Ways to cut pack weight

Big Tex

New member
Jan 8, 2013
173
My pack for a week of hunting typically runs a tad over 60 lbs and I'd love to cut some weight out.  A couple quick but expensive hits would be to go with a newer lighter pack (2lbs), lighter tent (4-5 lbs), but again at a costs that could push $600-800 to maintain comfort.  Here are some other thoughts:

- Start out with min water and hope the crreks along the way are flowing;
- fewer clothes (pretty light there already);
- sleep under the stars;
- less/different food - I could probably shoot a grouse every other day, which could help ;) ;
- move from a Sat phone to a Spot, but my wife just loves to hear my voice;
- better coordinate with a hunting partner to reduce duplications.

What are some inventive/cheaper ways folks have found to cut weight from their pack.

BT
 

Mountain Bowhunter

New member
Jan 2, 2013
608
I'm going through the same process right now.  I've managed to cut a good bit out of my cooking setup and I've started cooking over the fire more.  Had an msr reactor (1lb 9oz w/ fuel), which you can't put in a fire.  I recently got a gsi halulite kettle (5.8 oz) and have been using it over the campfire.  I may get a different stove for daytime use but if I do it will be something super lightweight (maybe alcohol, if not a snow peak litemax is 1.9 oz plus a 3.9oz fuel can)

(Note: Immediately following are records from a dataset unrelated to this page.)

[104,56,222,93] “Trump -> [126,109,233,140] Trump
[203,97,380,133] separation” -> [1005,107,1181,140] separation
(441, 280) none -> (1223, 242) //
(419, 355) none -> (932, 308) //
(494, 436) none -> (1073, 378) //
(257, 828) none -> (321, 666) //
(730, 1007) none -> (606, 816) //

also trying to cut weight in my sleeping setup as I currently have an old and very heavy open top bag and an old foam pad.  gonna get a lightweight down bag and inflatable pad.
 

Matt Brimmer

New member
Dec 28, 2012
52
A few years ago I Switched to a Kelty Salida 2 tent and was able to shave some weight.  It a great light weight tent for the price.  You can typically find them for under $200.00.  If your going to cut weight in a bag check out the Marmot Helium Membrane.
As for stoves I have tried a bunch and keep going back to my MSR Pocket Rocket and Wisperlite, especailly when I take in foods that need prepared a bit more.  The downfall to taking in Non freeze dried is you need Pot's and pans.  GSR pots/pans are dang hard to beat.  When using 100% mtn house I use my Jet Boil.
 

Backpack Hunter

New member
Jan 2, 2013
364
I cut off the edges of all maps, all the tags are removed from clothing, shoes, tents, etc.
Finding items that pull double duty is an easy way to save a bit of weight, and create extra space.
A tarp is usually a good bit lighter than a tent, and you can make your own out of silnylon pretty inexpensively.
For stoves there are a ton of good options out there, but a pretty inexpensive and lighweight kit would be the Firemaple FMS-116T stove with the the FMC-XK6 pot. Boil times rival the Jetboil, but at a lower weight, and price point.

One of the easiest things to do (and many will disagree) would be to purchase lighter boots/shoes.
 

Accipiter

New member
Feb 24, 2013
10
Big Tex talked about using a “Spot”, the only problem with them you have pay a monthly charge and runs on second generation satellite technology and not very reliable. If you read the reviews on them, they are not rated very good. PLB's start a $250 and the batteries last four years, unless you need to deploy the antenna and use it. They are samll enough you don't even know you are carring one. If used or the battery goes dead after four years, they can be sent back and fixed. Once you buy one you have to register them with National Oceanic and Atmospheric Administration (NOAA) with all your family information/emergency numbers at no cost. Then NOAA has you update your unit every four years to keep your contacts current. Some PLB's have strobe lights built in and when deployed, they send your exact GPS location to NOAA via satellite. NOAA then contact contacts emergency personnel and provides them with your location and family contact information. I got mine when I went to Wyoming in 2008 and even use it here in Missouri, because in most areas away from the roads or in valleys there is no cell coverage. I wouldn't trust my life to anything else and a GPS to find my way.
 

ghost

New member
Dec 28, 2012
451
When it comes time to packing it's a game of oz, every extra oz counts. Lightweight stuff also tends to be more expensive as a result of better materials.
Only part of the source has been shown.